**Stored data:**
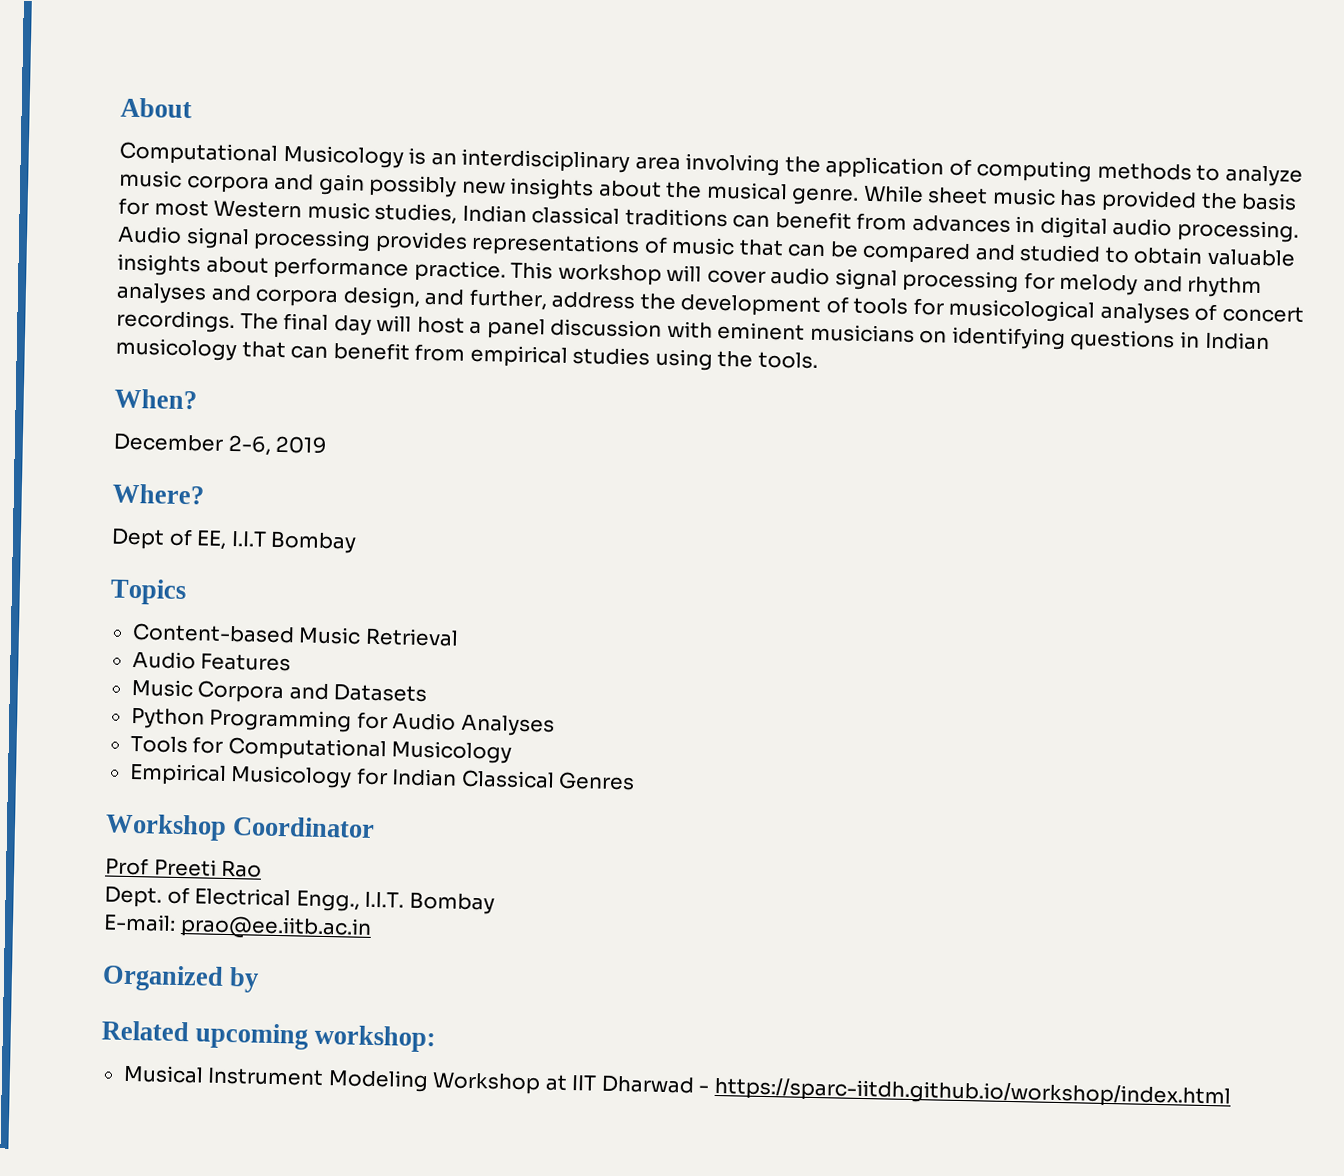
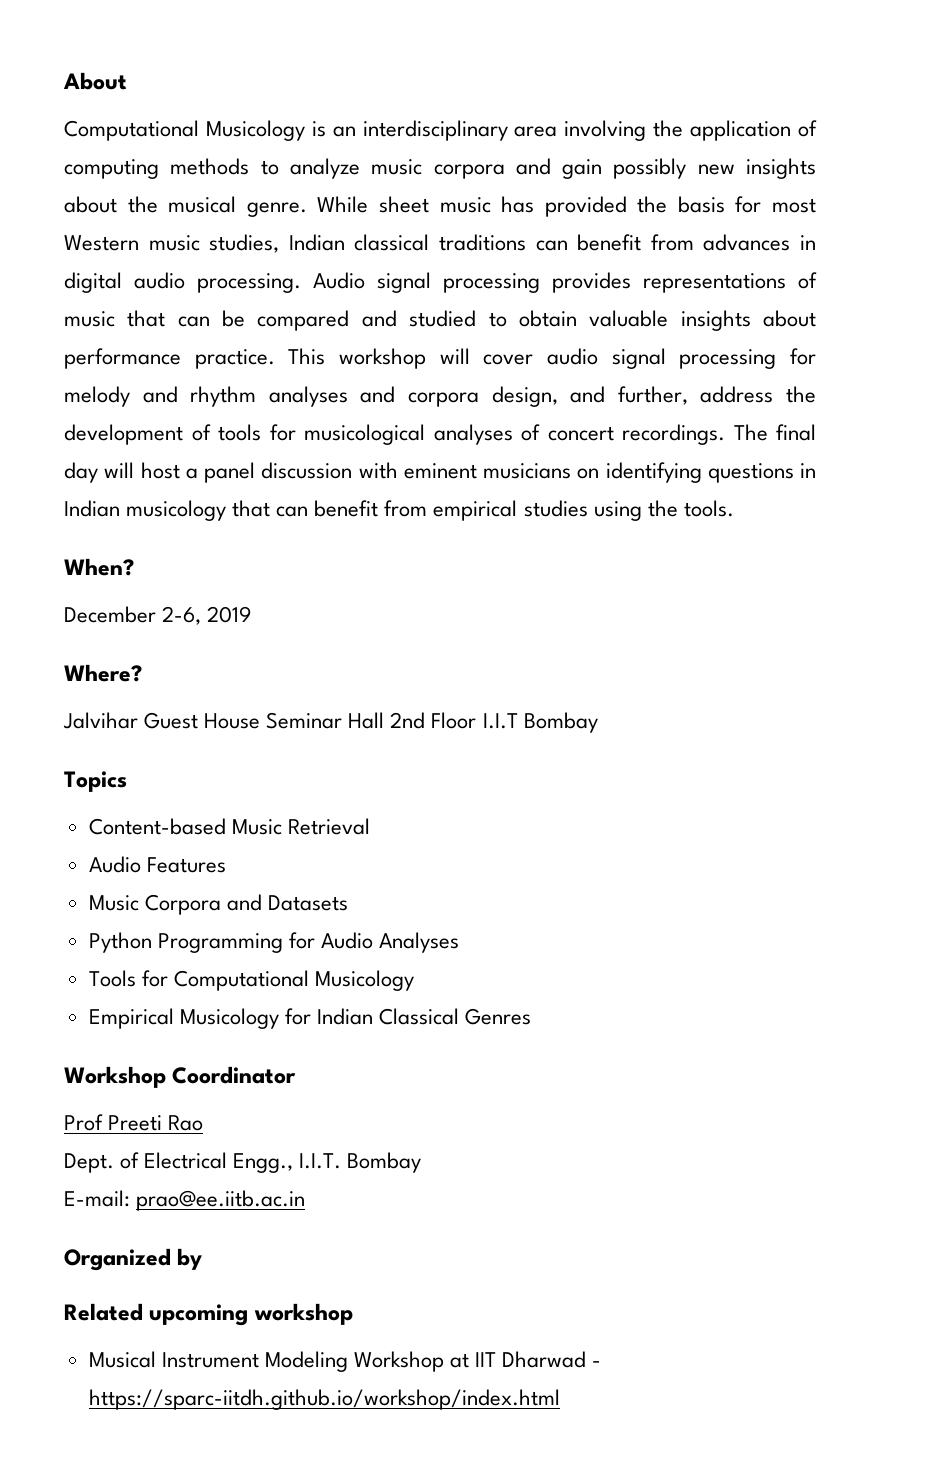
[111,527,228,550] Dept of EE, -> [63,712,477,729] Jalvihar Guest House Seminar Hall 2nd Floor
[314,1024,437,1053] workshop: -> [253,1303,353,1325] workshop

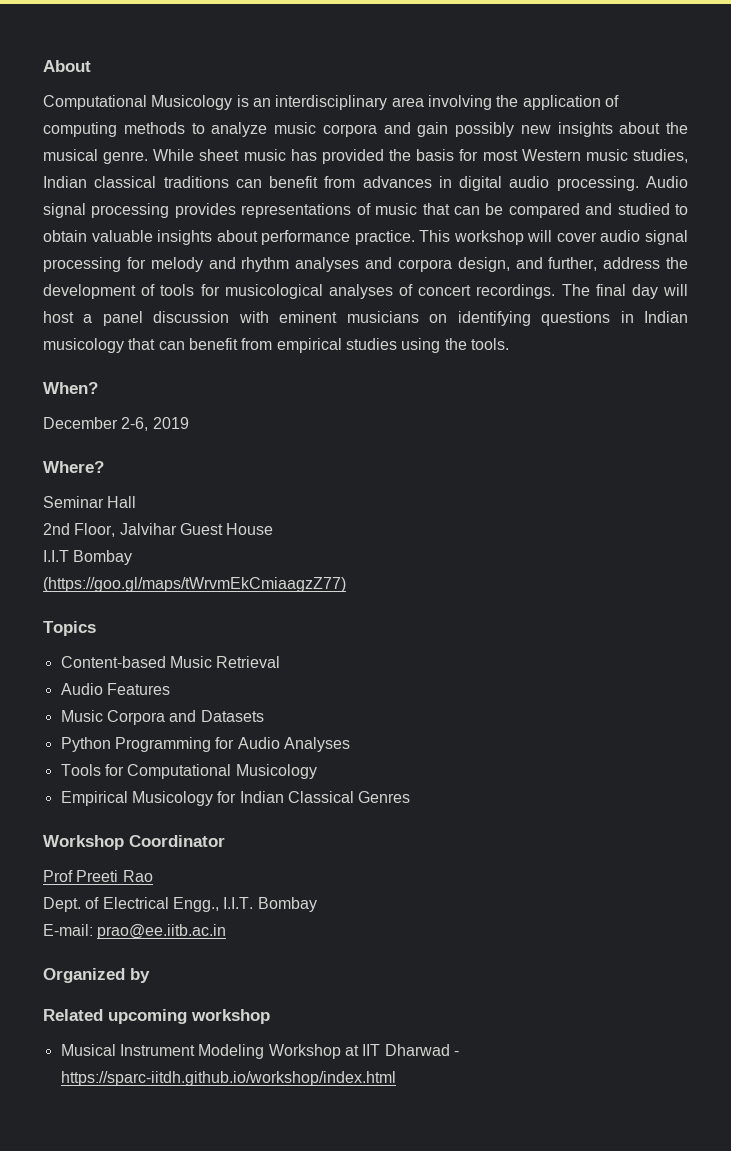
(142, 673) none -> [43,496,137,508] [43,523,116,537] Seminar Hall // 2nd Floor,
[266,712,477,729] Seminar Hall 2nd Floor -> (274, 529) //
(598, 722) none -> [43,577,346,592] // (https://goo.gl/maps/tWrvmEkCmiaagzZ77)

**Your goal:** Print each record as it appears above, dropping every picture from the copy.

**Expected answer:**
[111,527,228,550] Dept of EE, -> [63,712,477,729] Jalvihar Guest House Seminar Hall 2nd Floor
[314,1024,437,1053] workshop: -> [253,1303,353,1325] workshop

(142, 673) none -> [43,496,137,508] [43,523,116,537] Seminar Hall // 2nd Floor,
[266,712,477,729] Seminar Hall 2nd Floor -> (274, 529) //
(598, 722) none -> [43,577,346,592] // (https://goo.gl/maps/tWrvmEkCmiaagzZ77)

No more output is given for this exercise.